The answer must be every line of the data that holds the word "solid".

Web page revision data:
'''

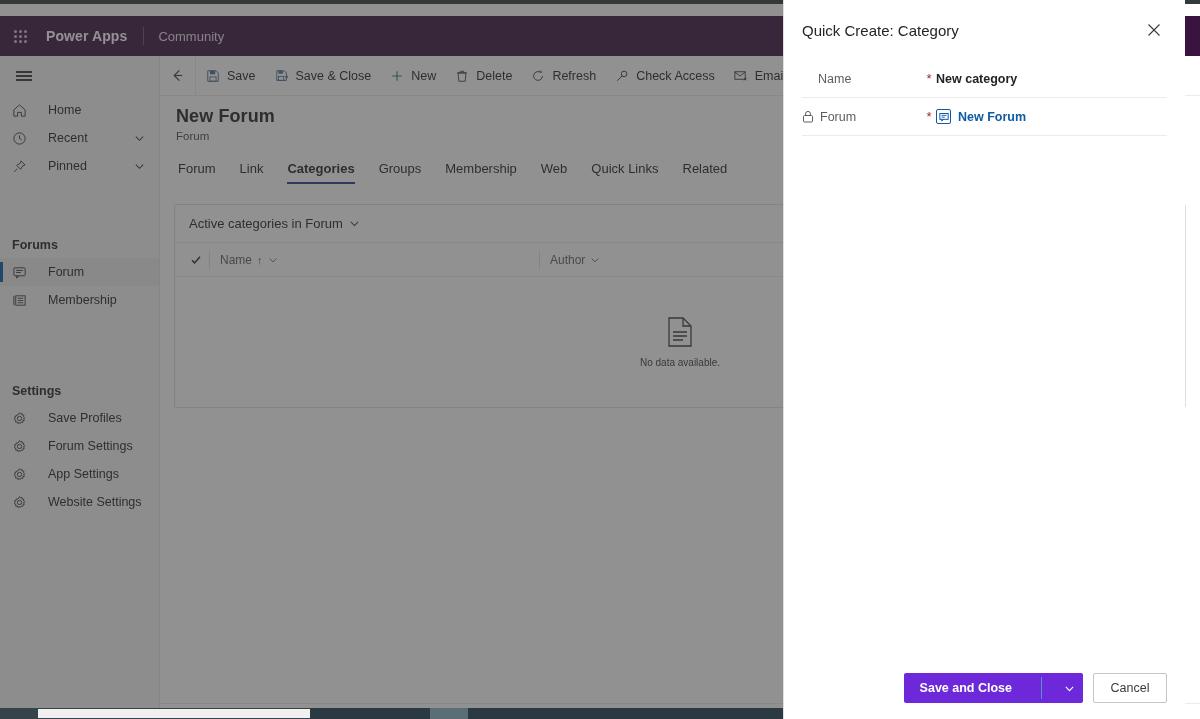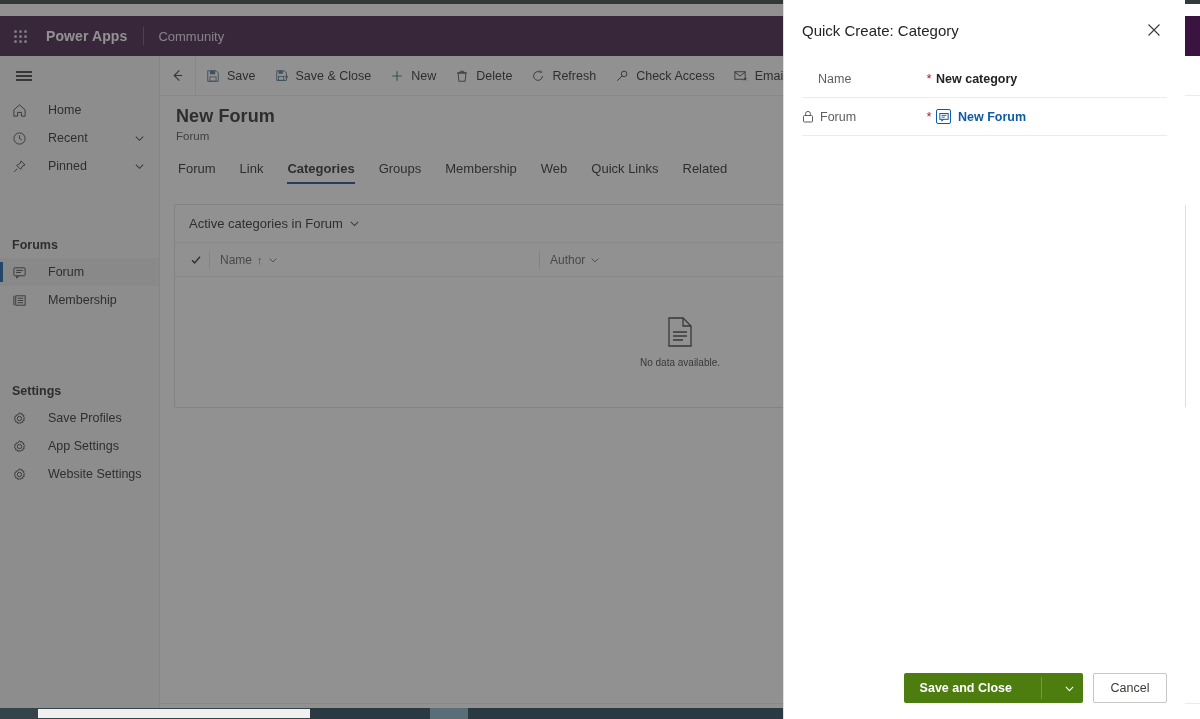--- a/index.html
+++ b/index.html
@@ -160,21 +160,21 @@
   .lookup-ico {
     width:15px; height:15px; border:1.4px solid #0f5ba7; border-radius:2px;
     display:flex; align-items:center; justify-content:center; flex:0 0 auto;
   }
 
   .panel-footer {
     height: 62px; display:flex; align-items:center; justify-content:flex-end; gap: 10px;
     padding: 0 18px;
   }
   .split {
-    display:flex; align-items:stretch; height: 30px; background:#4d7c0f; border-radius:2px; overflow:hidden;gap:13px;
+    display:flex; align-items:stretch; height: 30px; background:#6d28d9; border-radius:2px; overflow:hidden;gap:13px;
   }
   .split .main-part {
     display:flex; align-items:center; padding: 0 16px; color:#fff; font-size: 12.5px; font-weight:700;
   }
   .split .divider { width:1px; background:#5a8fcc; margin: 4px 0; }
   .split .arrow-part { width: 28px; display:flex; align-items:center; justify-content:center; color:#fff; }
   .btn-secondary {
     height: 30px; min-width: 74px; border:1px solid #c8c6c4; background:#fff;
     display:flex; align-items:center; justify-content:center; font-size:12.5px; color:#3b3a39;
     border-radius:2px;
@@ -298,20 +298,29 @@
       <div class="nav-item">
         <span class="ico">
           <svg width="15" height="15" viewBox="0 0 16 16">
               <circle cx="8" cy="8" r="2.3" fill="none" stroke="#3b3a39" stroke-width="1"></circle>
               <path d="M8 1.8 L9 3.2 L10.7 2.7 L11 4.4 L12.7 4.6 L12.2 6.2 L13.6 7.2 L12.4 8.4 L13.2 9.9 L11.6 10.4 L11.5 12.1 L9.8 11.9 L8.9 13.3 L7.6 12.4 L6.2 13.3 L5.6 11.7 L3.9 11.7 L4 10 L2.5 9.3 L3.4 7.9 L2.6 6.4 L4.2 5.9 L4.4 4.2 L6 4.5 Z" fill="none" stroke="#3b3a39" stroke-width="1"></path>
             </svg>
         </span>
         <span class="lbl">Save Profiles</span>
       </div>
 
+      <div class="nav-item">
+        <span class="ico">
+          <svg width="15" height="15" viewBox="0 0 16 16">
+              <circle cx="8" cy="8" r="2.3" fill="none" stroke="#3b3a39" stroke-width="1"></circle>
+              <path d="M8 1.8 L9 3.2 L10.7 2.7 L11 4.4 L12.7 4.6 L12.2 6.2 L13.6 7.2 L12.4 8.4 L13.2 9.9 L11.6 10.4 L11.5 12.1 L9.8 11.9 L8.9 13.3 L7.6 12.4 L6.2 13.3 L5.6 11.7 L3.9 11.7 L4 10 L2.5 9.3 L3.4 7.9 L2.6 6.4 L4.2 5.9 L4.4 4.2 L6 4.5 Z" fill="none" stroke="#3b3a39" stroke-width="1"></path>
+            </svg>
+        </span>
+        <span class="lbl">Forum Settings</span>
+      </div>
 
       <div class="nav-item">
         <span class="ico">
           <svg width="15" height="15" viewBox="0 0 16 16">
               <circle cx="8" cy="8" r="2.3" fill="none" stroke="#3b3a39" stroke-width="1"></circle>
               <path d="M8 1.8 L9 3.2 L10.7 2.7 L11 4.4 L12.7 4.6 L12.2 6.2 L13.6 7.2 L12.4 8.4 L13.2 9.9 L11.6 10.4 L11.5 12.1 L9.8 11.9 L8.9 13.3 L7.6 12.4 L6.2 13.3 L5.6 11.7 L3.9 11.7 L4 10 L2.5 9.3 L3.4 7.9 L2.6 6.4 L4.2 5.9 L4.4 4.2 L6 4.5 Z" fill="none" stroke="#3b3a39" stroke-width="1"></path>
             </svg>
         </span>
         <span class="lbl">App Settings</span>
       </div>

'''
'''

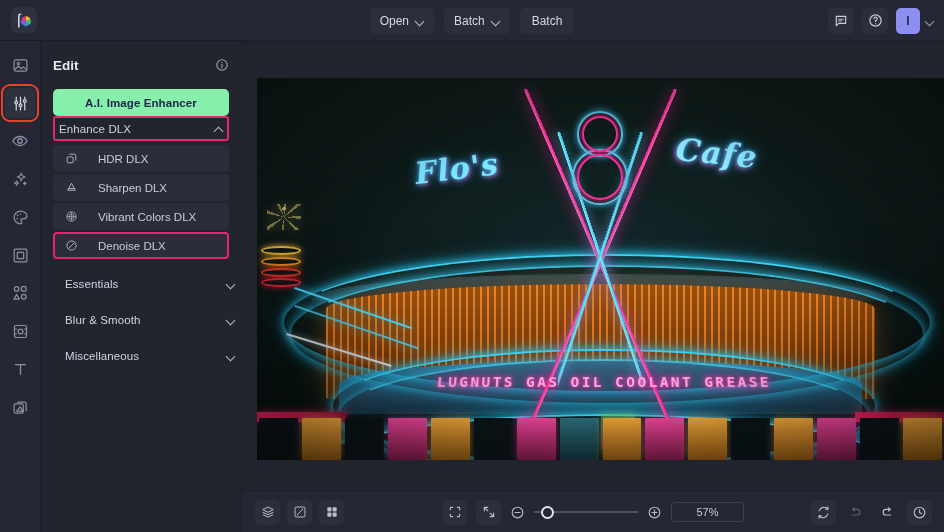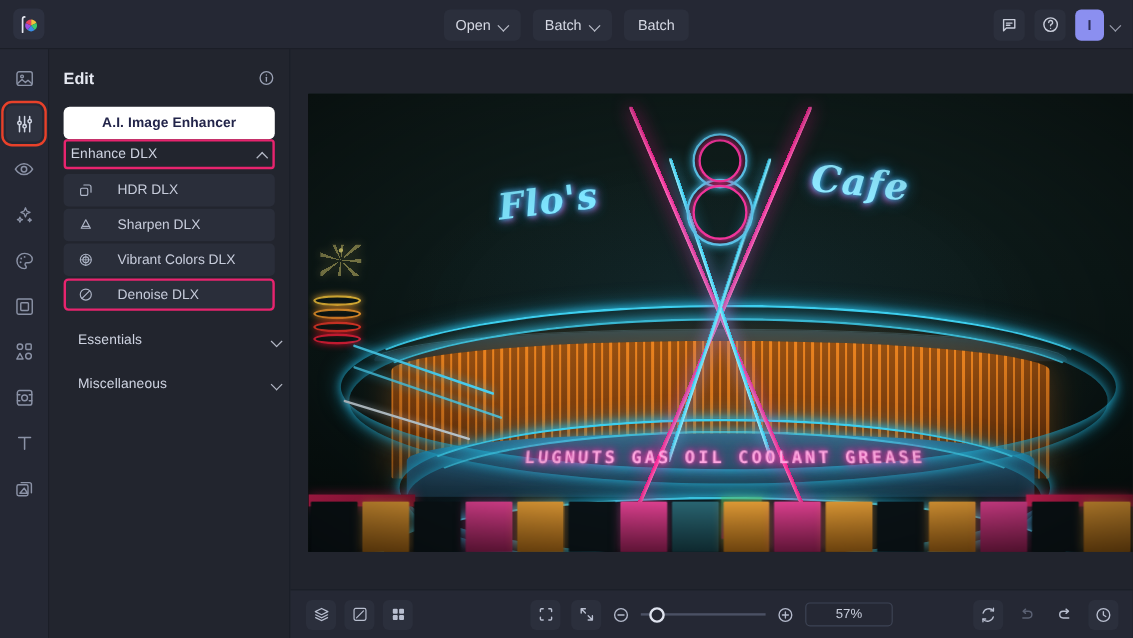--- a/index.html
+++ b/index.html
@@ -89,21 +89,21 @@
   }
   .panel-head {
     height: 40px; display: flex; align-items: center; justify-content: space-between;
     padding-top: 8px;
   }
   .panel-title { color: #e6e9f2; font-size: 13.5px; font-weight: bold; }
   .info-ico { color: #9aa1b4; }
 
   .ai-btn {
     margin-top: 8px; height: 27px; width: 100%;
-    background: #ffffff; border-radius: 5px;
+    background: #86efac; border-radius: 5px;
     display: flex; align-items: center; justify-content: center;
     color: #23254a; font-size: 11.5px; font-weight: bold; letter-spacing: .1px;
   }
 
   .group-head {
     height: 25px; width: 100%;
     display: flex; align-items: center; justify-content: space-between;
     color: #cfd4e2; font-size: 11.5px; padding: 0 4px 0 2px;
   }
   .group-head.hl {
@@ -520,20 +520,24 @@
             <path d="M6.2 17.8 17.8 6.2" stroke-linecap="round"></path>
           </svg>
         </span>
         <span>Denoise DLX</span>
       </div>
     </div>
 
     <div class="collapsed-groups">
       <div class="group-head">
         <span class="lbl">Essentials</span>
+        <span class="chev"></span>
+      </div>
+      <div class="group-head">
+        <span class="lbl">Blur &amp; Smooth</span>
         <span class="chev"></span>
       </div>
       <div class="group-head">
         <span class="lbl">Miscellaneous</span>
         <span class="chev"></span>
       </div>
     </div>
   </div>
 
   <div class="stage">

'''

● Answer to the problem
     width:15px; height:15px; border:1.4px solid #0f5ba7; border-radius:2px;
     height: 30px; min-width: 74px; border:1px solid #c8c6c4; background:#fff;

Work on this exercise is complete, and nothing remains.